= Mark Fernando =

Sri Lankan judge

Mark Damien Hugh Fernando, PC (27 February 1941 - 20 January 2009) was a jurist and former judge of the Supreme Court of Sri Lanka. He died after a long bout with cancer on 20 January 2009. He was known as a Judge who stood up for judicial independence and the integrity of the profession.

Justice Mark Fernando helped groom a generation of capable and honourable lawyers. During the early 1990s, when he was a member of the Council of Legal Education, Justice Fernando initiated the Legal Internship Scheme to assist law students awaiting the results of the final examination to qualify as attorneys-at-law. He believed that in order to provide sound legal advice an attorney must have a working knowledge of other disciplines besides law: for instance, he would point out that a lawyer asked by a client to advise on setting up a company must have some knowledge of finance, accountancy, human resource management, etc., in addition to being familiar with the provisions of the Companies Act.
Since it was not possible to provide all that knowledge within the structure of education that existed at the Law College at the time, the Internship Scheme sought to place law students for a period of six months in the private sector, and with senior practitioners specialising in various aspects of law.

Following his elevation to the Supreme Court in 1988 he became a firm defender of the rights and liberties guaranteed by the fundamental rights chapter of the Constitution. His judgments on the right to free speech, its relationship to the right to information, and his strong defence of the right of citizens to criticize and peacefully protest against their government are cited often.

Justice Mark Fernando was posthumously conferred a ‘Special Award of Excellence for a Lifetime of Integrity’ at Transparency International Sri Lanka's annual National Integrity Awards.

==Education and early career==
Fernando was born in a family with a long judicial tradition on 27 February 1941. His father was former Chief Justice H. N. G. Fernando and his grandfather, Judge V. M. Fernando also sat on the Supreme Court. He schooled at St. Joseph's College, Colombo 10, and attended the University of Ceylon, Peradeniya.

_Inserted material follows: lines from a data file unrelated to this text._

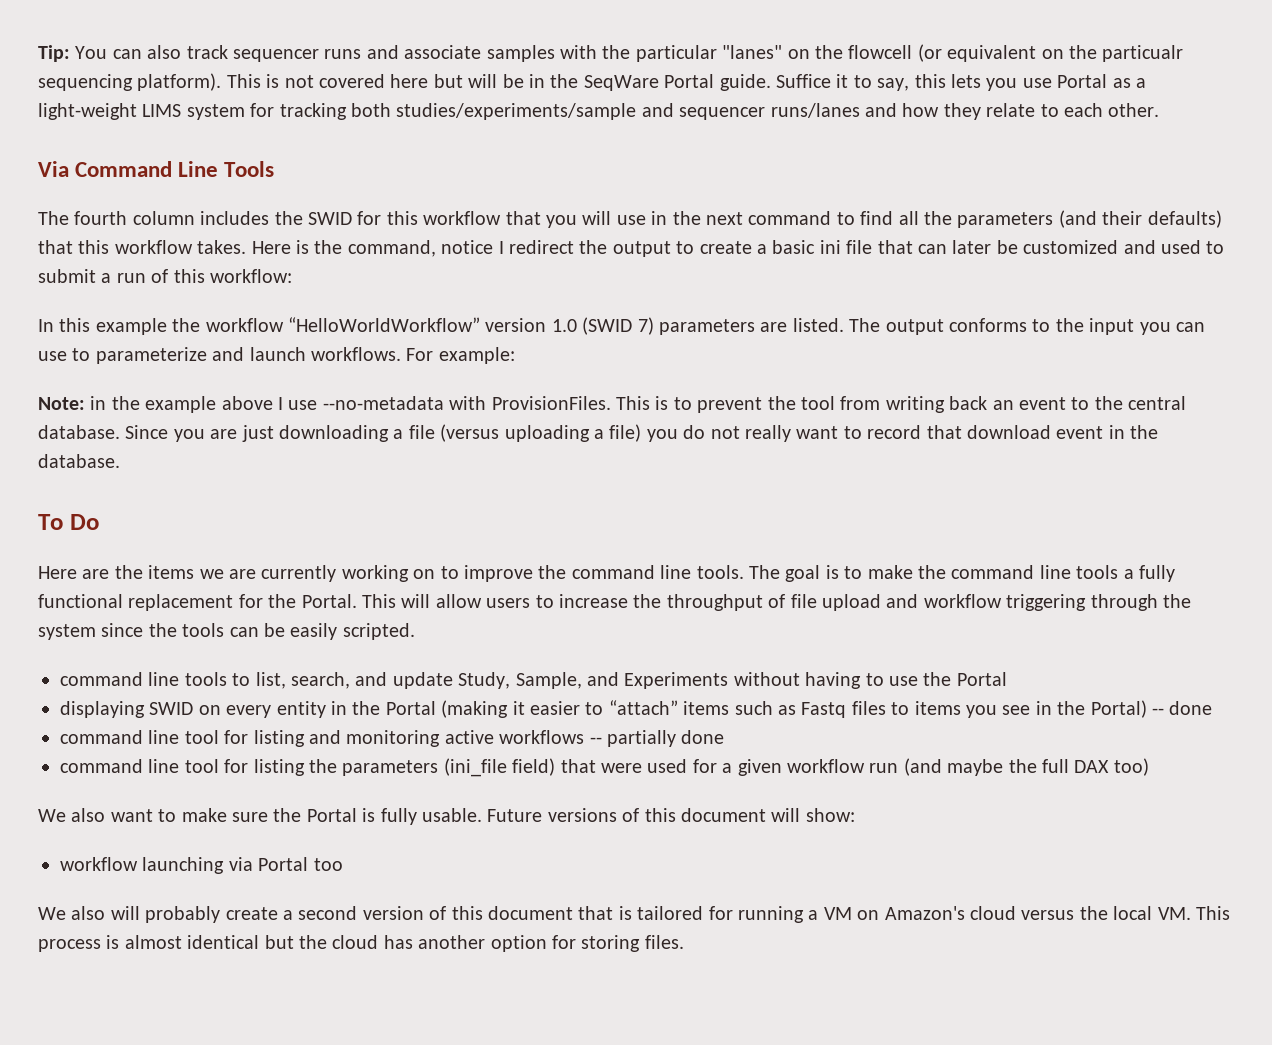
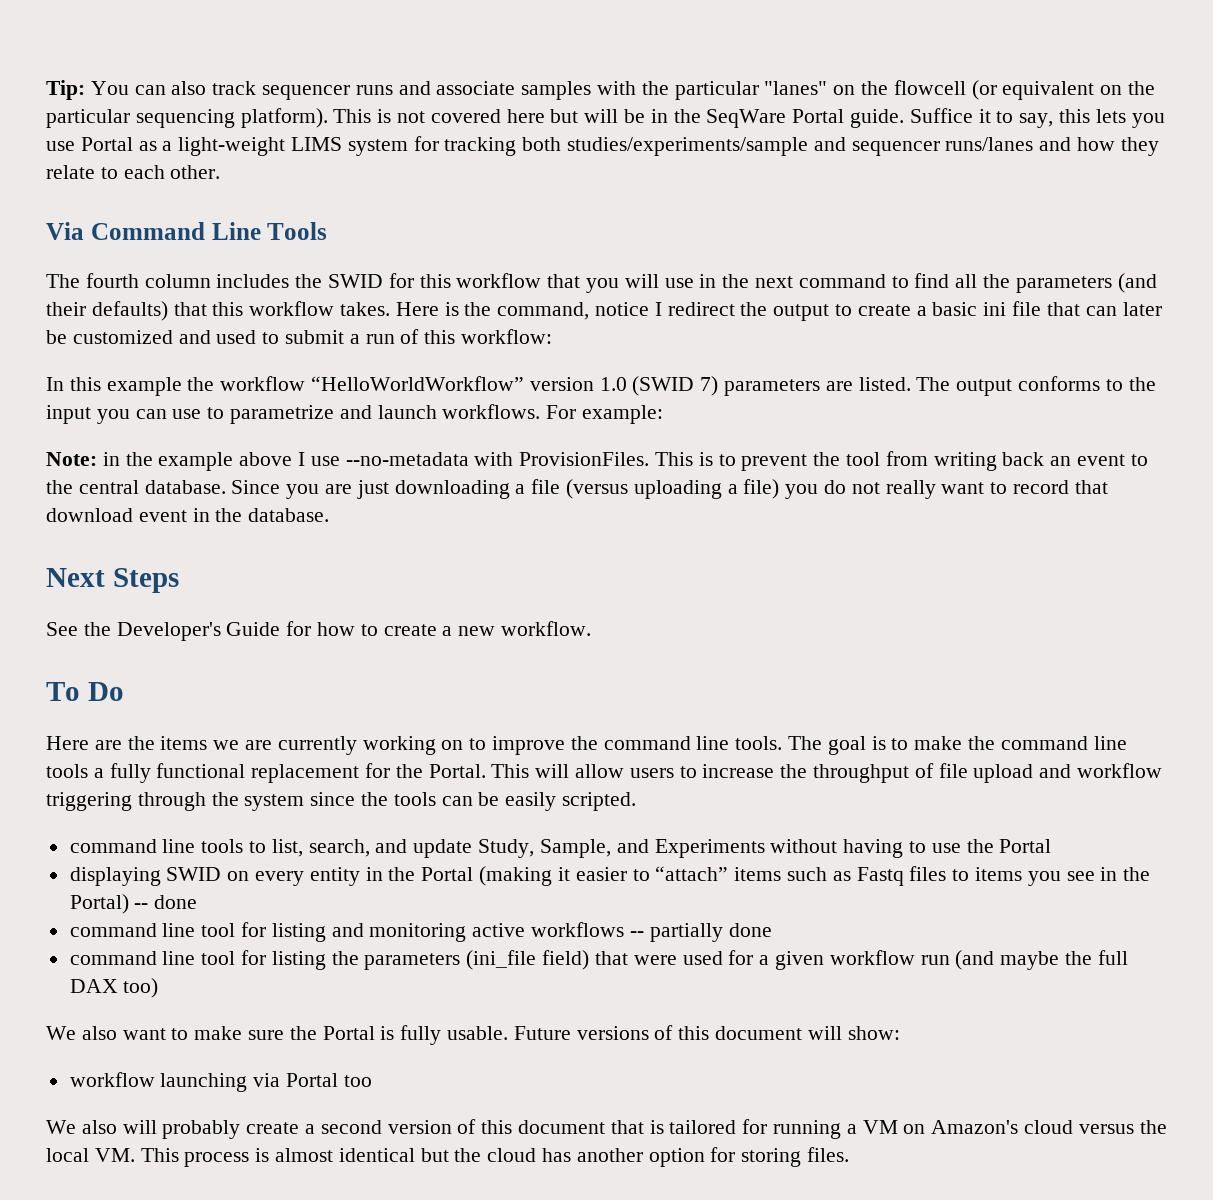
- Tip: You can also track sequencer runs and associate samples with the particular "lanes" on the flowcell (or equivalent on the particualr sequencing platform).
+ Tip: You can also track sequencer runs and associate samples with the particular "lanes" on the flowcell (or equivalent on the particular sequencing platform).
- The output conforms to the input you can use to parameterize and launch workflows.
+ The output conforms to the input you can use to parametrize and launch workflows.
+ Next Steps
+ See the Developer's Guide for how to create a new workflow.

He took his oaths as an advocate of the Supreme Court in July 1963. Fernando first worked in the chambers of H. W. Jayawardene, QC. He shone as an advocate and was conferred Silk in January 1985. He was known to have been one of the lawyers who drafted the 1978 Constitution of President J.R Jayawardene.

==Family==
Fernando and his wife Pam had three children, a daughter Tanya, and two sons Sohan and Suren.

==Human rights defender==
Fernando was responsible for delivering many judgments during his career, that upheld the rights of citizens in respect of the right to vote, the right to freedom of speech and the right to freedom against torture and arbitrary arrest and detention.

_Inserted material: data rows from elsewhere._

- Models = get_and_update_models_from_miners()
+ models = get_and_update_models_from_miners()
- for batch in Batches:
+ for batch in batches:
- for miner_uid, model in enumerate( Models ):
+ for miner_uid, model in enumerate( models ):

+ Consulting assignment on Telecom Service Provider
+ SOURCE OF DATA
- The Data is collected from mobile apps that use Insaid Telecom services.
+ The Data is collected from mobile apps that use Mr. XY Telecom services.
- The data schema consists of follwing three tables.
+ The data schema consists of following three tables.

At the death of Justice Mark Fernando, the Alumni Association of the Faculty of Law (AAFL) issuing a special message stated that "No other judge has perhaps contributed as much towards the progress of legal jurisprudence in this country as Justice Fernando. From Public Law to Fundamental Rights, from Property to Criminal Law, his razor-sharp intellect has produced judgments that are masterprices of contemporary critical legal thinking".

==Resignation==
In 2005, Fernando opted to take premature retirement from the Supreme Court, two and half years before his term ended. He was then the longest serving judge on the bench.

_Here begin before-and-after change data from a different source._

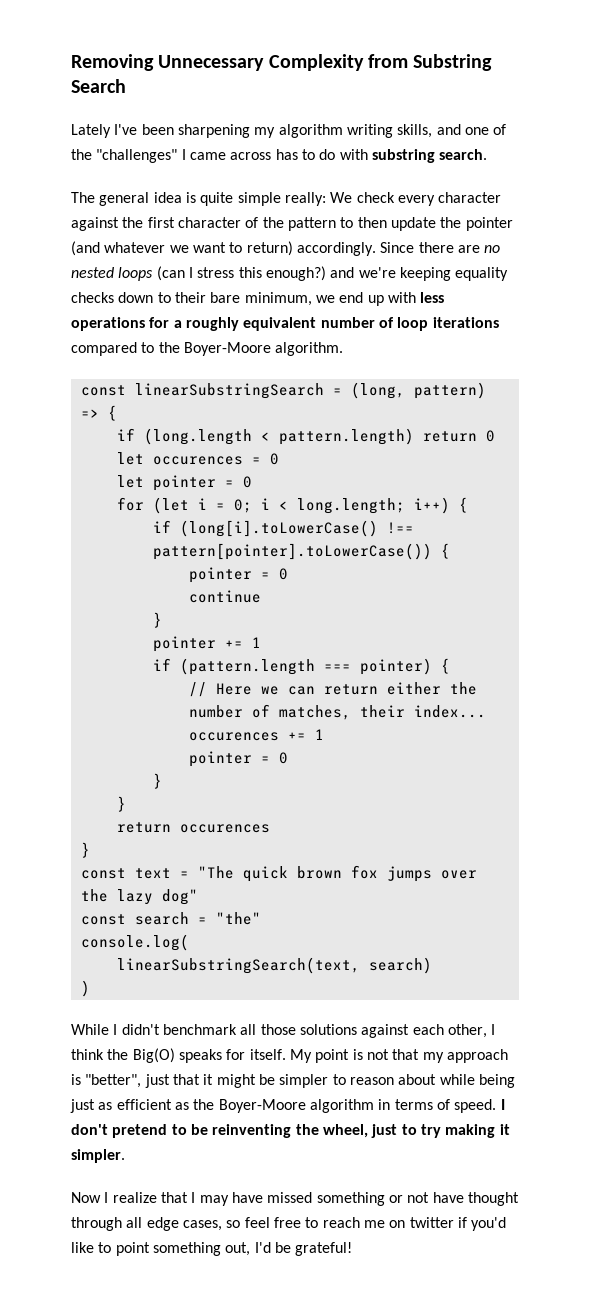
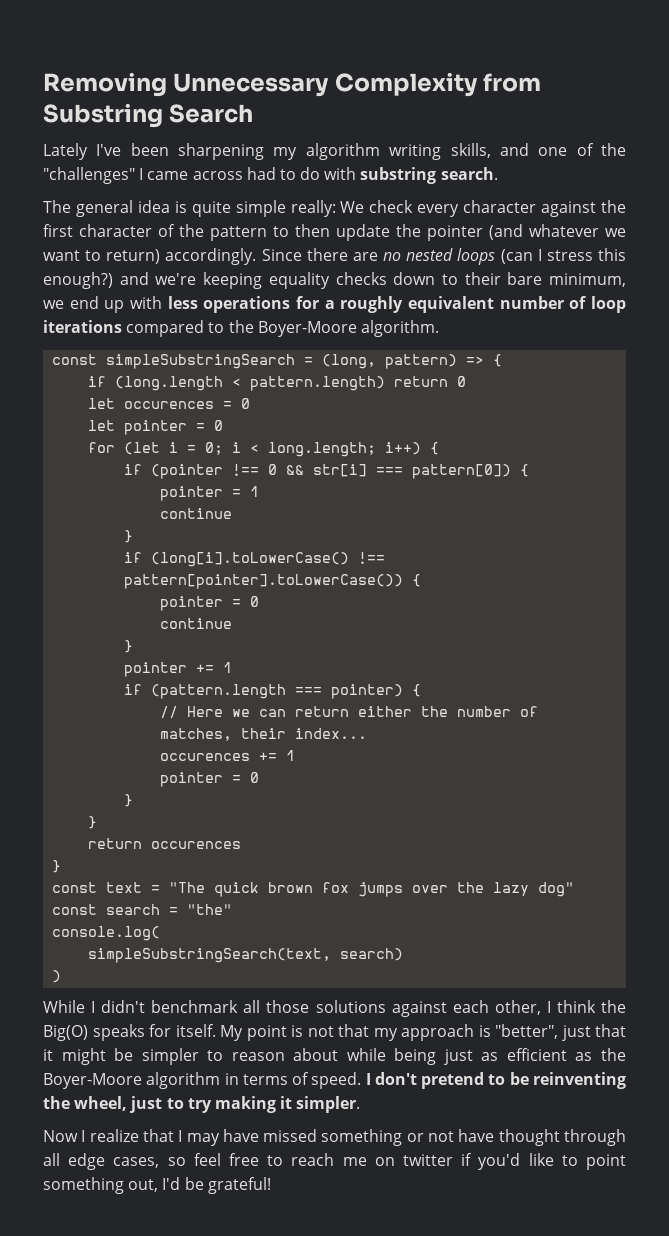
- Lately I've been sharpening my algorithm writing skills, and one of the "challenges" I came across has to do with substring search.
+ Lately I've been sharpening my algorithm writing skills, and one of the "challenges" I came across had to do with substring search.
- const linearSubstringSearch = (long, pattern) => {
+ const simpleSubstringSearch = (long, pattern) => {
+ if (pointer !== 0 && str[i] === pattern[0]) {
+ pointer = 1
+ continue
+ }
- linearSubstringSearch(text, search)
+ simpleSubstringSearch(text, search)

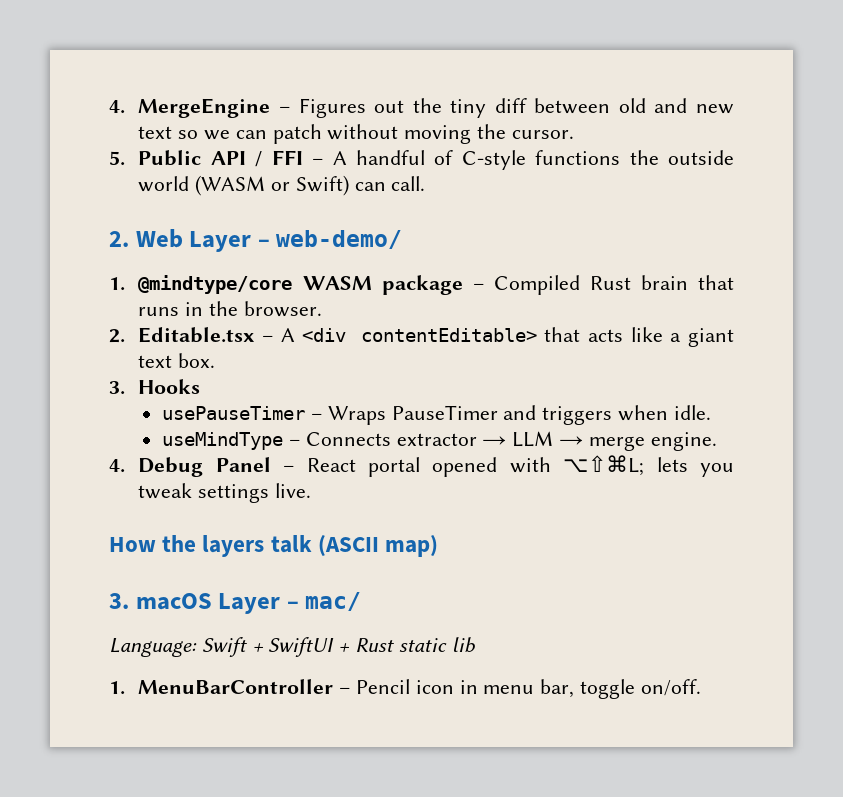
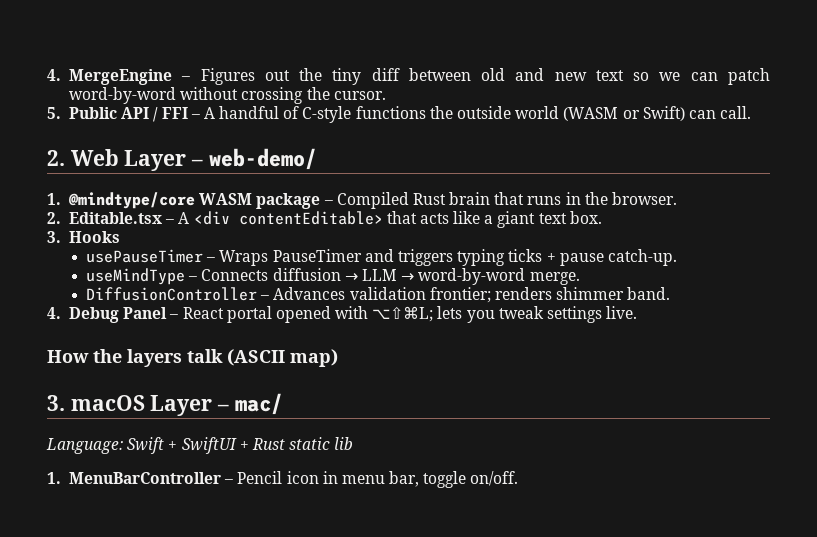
- 4. MergeEngine – Figures out the tiny diff between old and new text so we can patch without moving the cursor.
+ 4. MergeEngine – Figures out the tiny diff between old and new text so we can patch word-by-word without crossing the cursor.
- usePauseTimer – Wraps PauseTimer and triggers when idle.
+ usePauseTimer – Wraps PauseTimer and triggers typing ticks + pause catch-up.
- useMindType – Connects extractor → LLM → merge engine.
+ useMindType – Connects diffusion → LLM → word-by-word merge.
+ DiffusionController – Advances validation frontier; renders shimmer band.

Towards the end of his career, Chief Justice Sarath N. Silva had excluded him from hearings relating to the constitutionality of bills before the Parliament. A massive signature campaign was launched to persuade Fernando to stay on to complete his term. Signatories covered a wide range of the political spectrum, lawyers and law students as well as the ecclesiastical heads of the Buddhist, Catholic, Anglican and Methodist denominations.

The Asian Human Rights Commission, issuing a statement on the resignation of Justice Mark Fernando, warned that a senior judge of the Supreme Court of Sri Lanka, retiring two and half years earlier before his stipulated date of retirement, indicates a dangerous phenomena beginning to emerge, which is a sure sign of the erosion of independent judiciary and the Rule of Law in the country.

==Bibliography==
- Habin, Haroon (2000). "Calls for Strengthening Judiciary in SAARC States." The Hindu.
- Sorabjee, Soli (1999). "Out of Court: Sri Lankan Judiciary, Tagore & the Millennium." The Times of India. December 5.